CeeDee Lamb is one of the best receivers in college football, but LSU's secondary is one of the most talented groups in the country. Teams are only completing 51.1 percent of their passes against LSU this season, and the ball-hawking group is seventh in the nation with 16 interceptions. 

Riley's best chance to keep the Sooners in the game is to shorten it with a heavy dose of Hurts and Brooks getting what they can and hoping Lamb can make some plays happen in the passing game. 


When LSU Has the Ball

Any way you look at it, the Oklahoma Sooners defense is just average. 

Here's where it ranks nationally in some key stats:


Now, take away the team's premier pass-rusher in Perkins, and that's the crew that is going to be charged with stopping college football's hottest offense. In November and December, the Tigers have averaged 49.4 points per game in five games. 

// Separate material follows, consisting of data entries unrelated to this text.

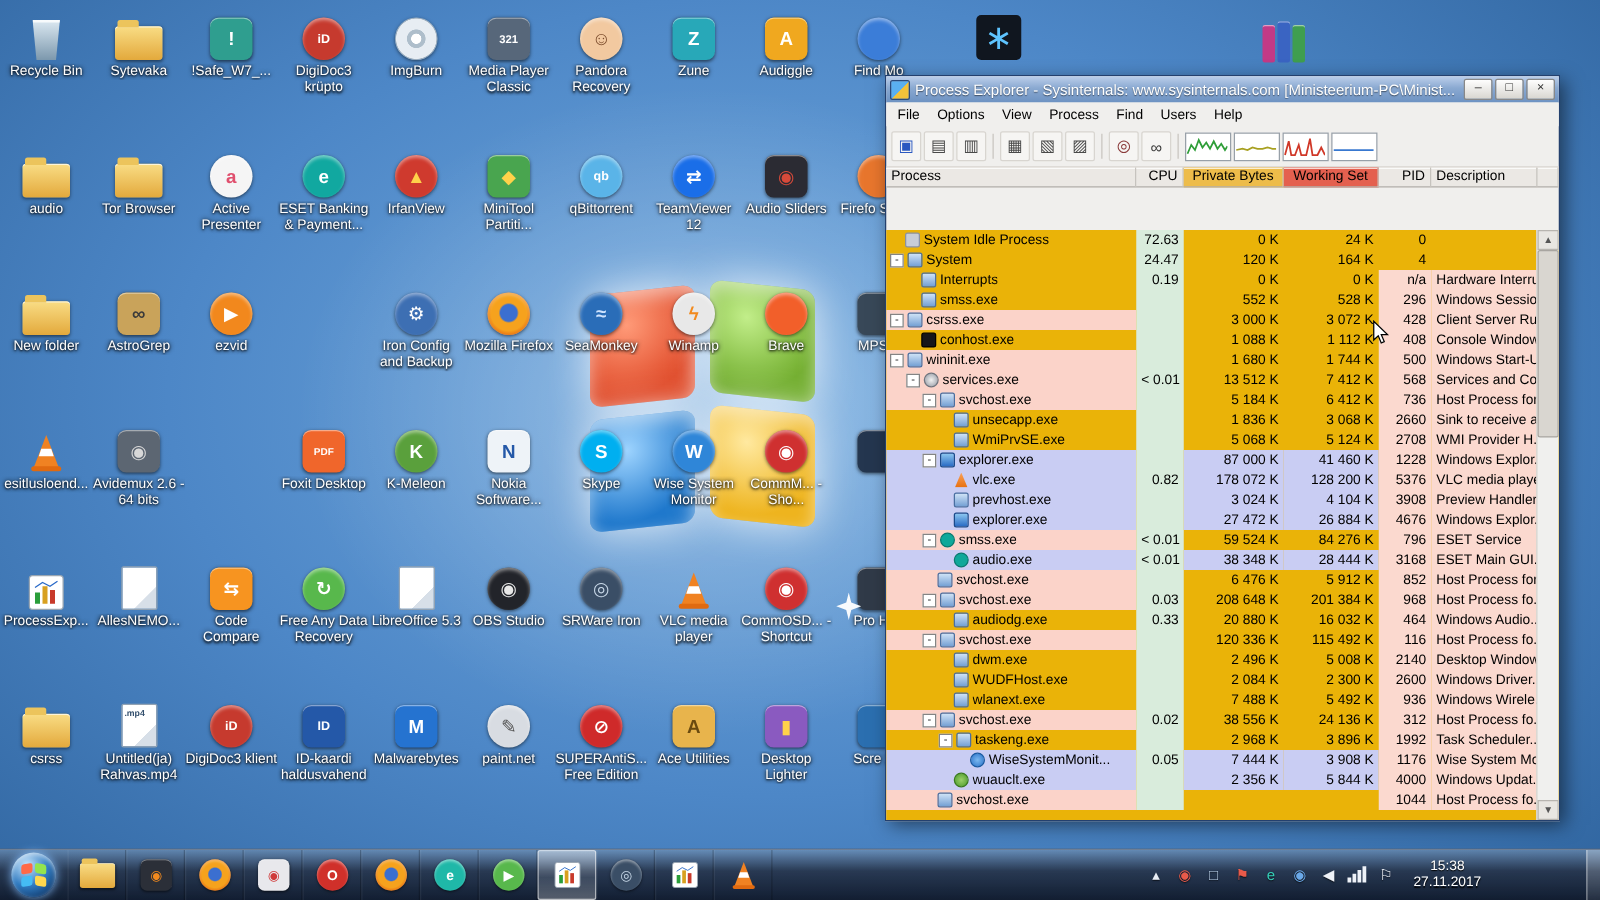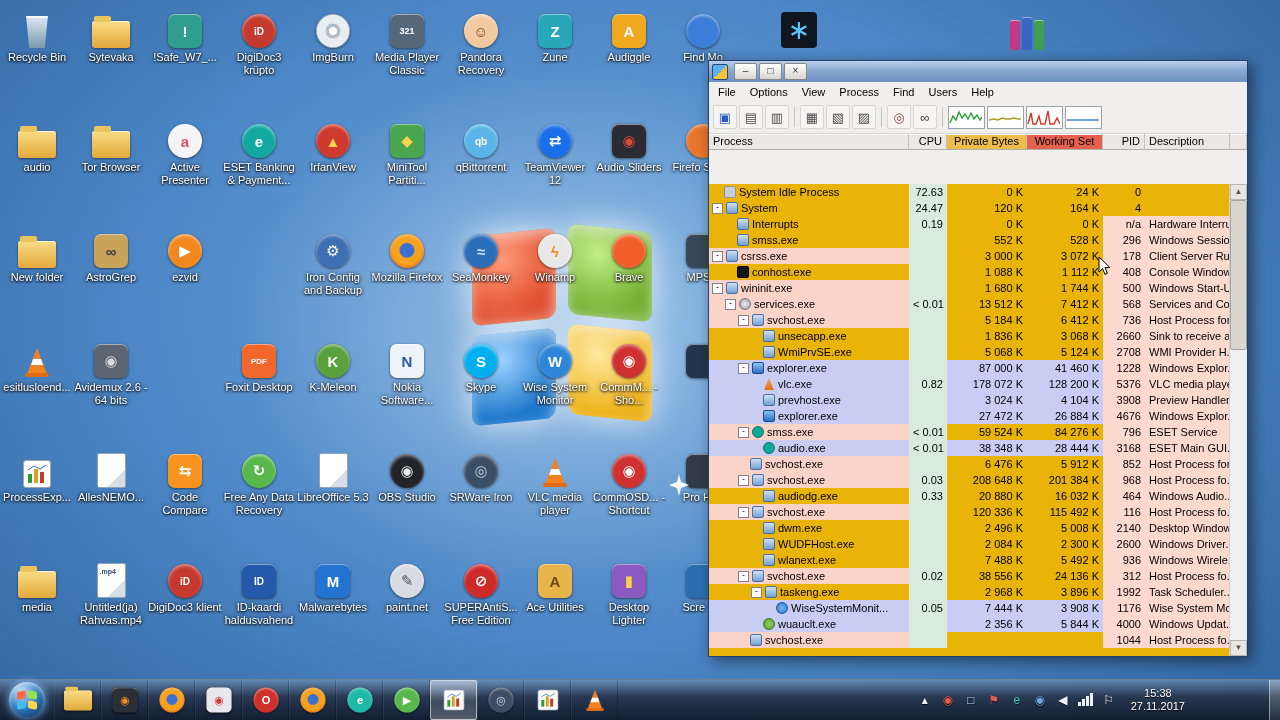"Process Explorer - Sysinternals:" span.ptxt { html: none -> <span>Process Explorer - Sysinternals: www.sysinternals.com [Ministeerium-PC\Minist...</span> }
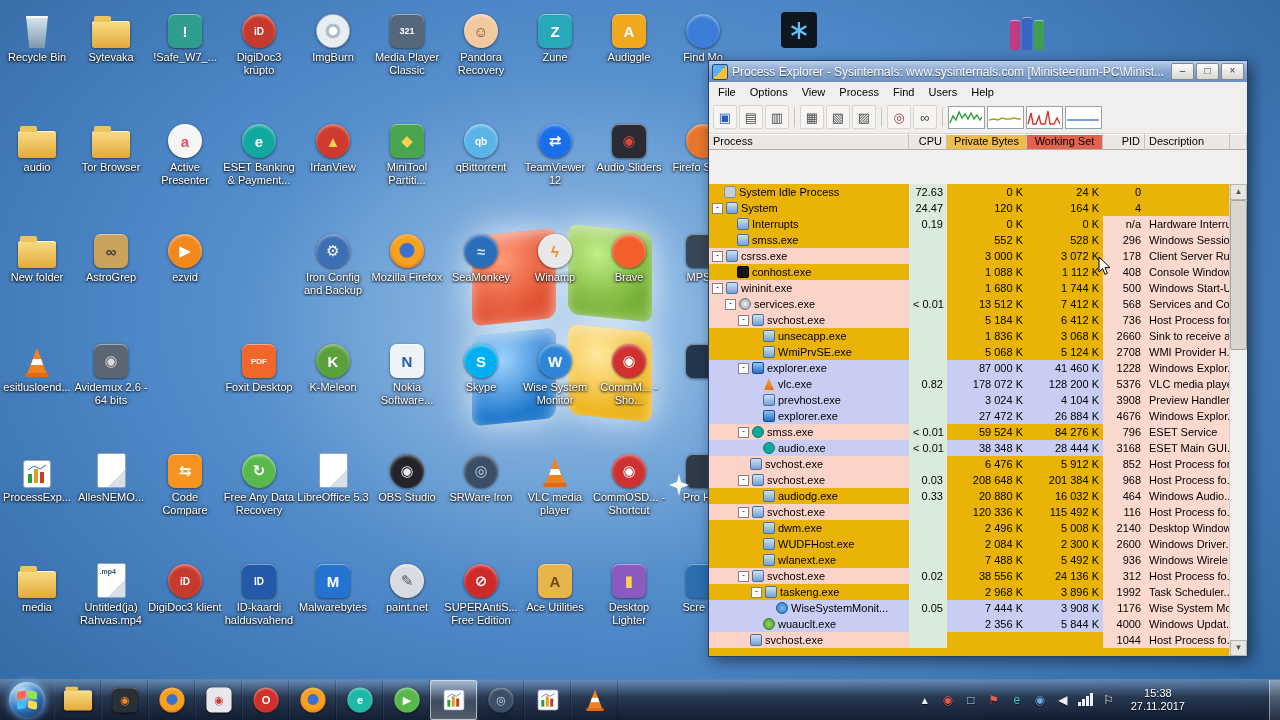"178" span.cl { text: 178 -> 428 }
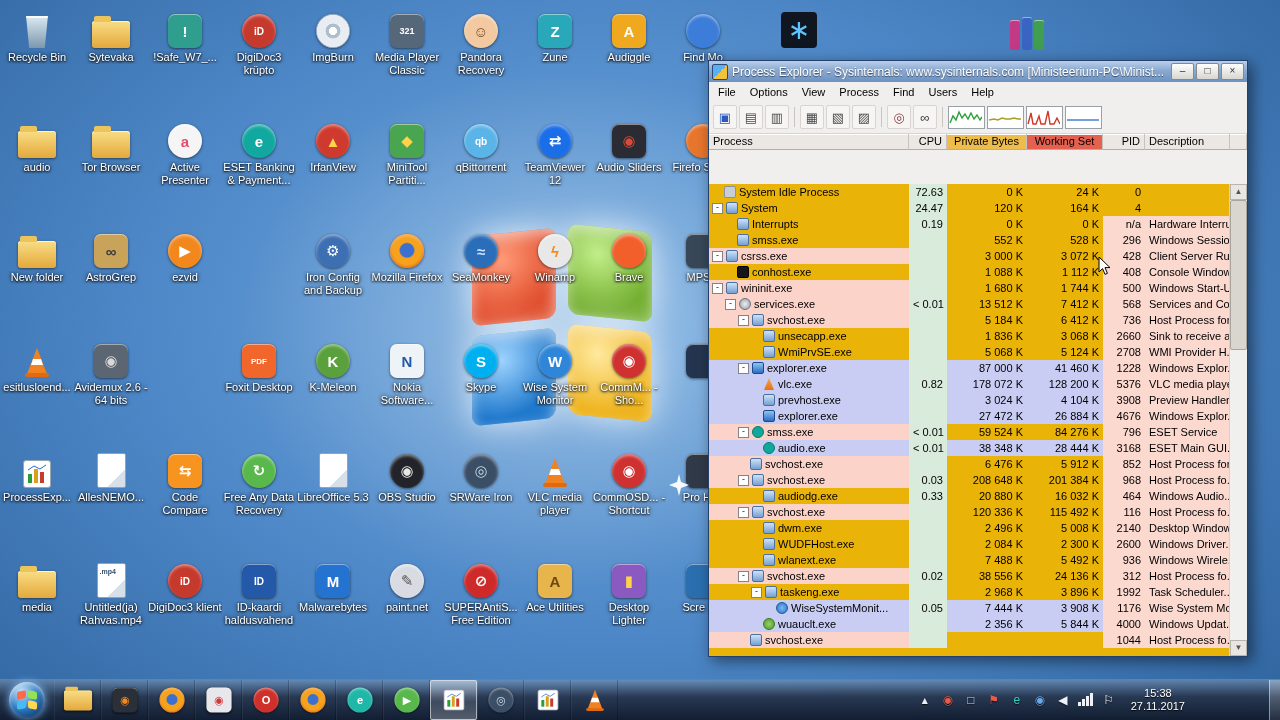"media" span.dlabel { text: media -> csrss }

Joe Burrow took home the Heisman and pretty much every other major college football award, with 4,715 yards and 48 touchdowns, but most impressive is the 77.9 percent completion percentage that he had with all of the volume he had in LSU's offense. 

It isn't all Air Raid for the Tigers either. They put up over 2,000 rushing yards as a team to round out their prolific attack. However, that running game will be a question mark, as star running back Clyde Edwards-Helaire's status is uncertain heading into the game. 

"Obviously, if Clyde's ready to play, we're going to let him play," coach Ed Orgeron said about Edwards-Helaire's groin injury, per David M. Hale of ESPN.com. "But he's a game-time decision. Do I think he plays? Yes, but how much he plays, I don't know. He's not 100 percent, obviously."

If Edwards-Helaire can't go, there will be some unfamiliar names who get work. Freshmen Tyrion Davis-Price and John Emery Jr. are the next highest rushers, and the two have a combined 96 carries on the season. 

Defense has been the Achilles' heel of the Sooners program in the playoff era. Given LSU's strength on offense and what the Sooners have put on paper with their defense this year, it appears it will be their undoing once again. 



There's just too much going LSU's way for an upset pick here. Hurts has been in the playoffs before, but that didn't go well his last time out. 

He'll be key to this game, as Oklahoma's only chance might be to grind it out and try to control the time of possession under the strength of their quarterback and Brooks in the running game. But that's just not how Oklahoma is built. 

They're built for the shootout, and they are outmanned in this one. LSU's team has been locked in for weeks and already has big wins over Alabama and Auburn to show what they can do in big spots. It's too hard to ignore all the factors that have led to LSU's perfect season thus far.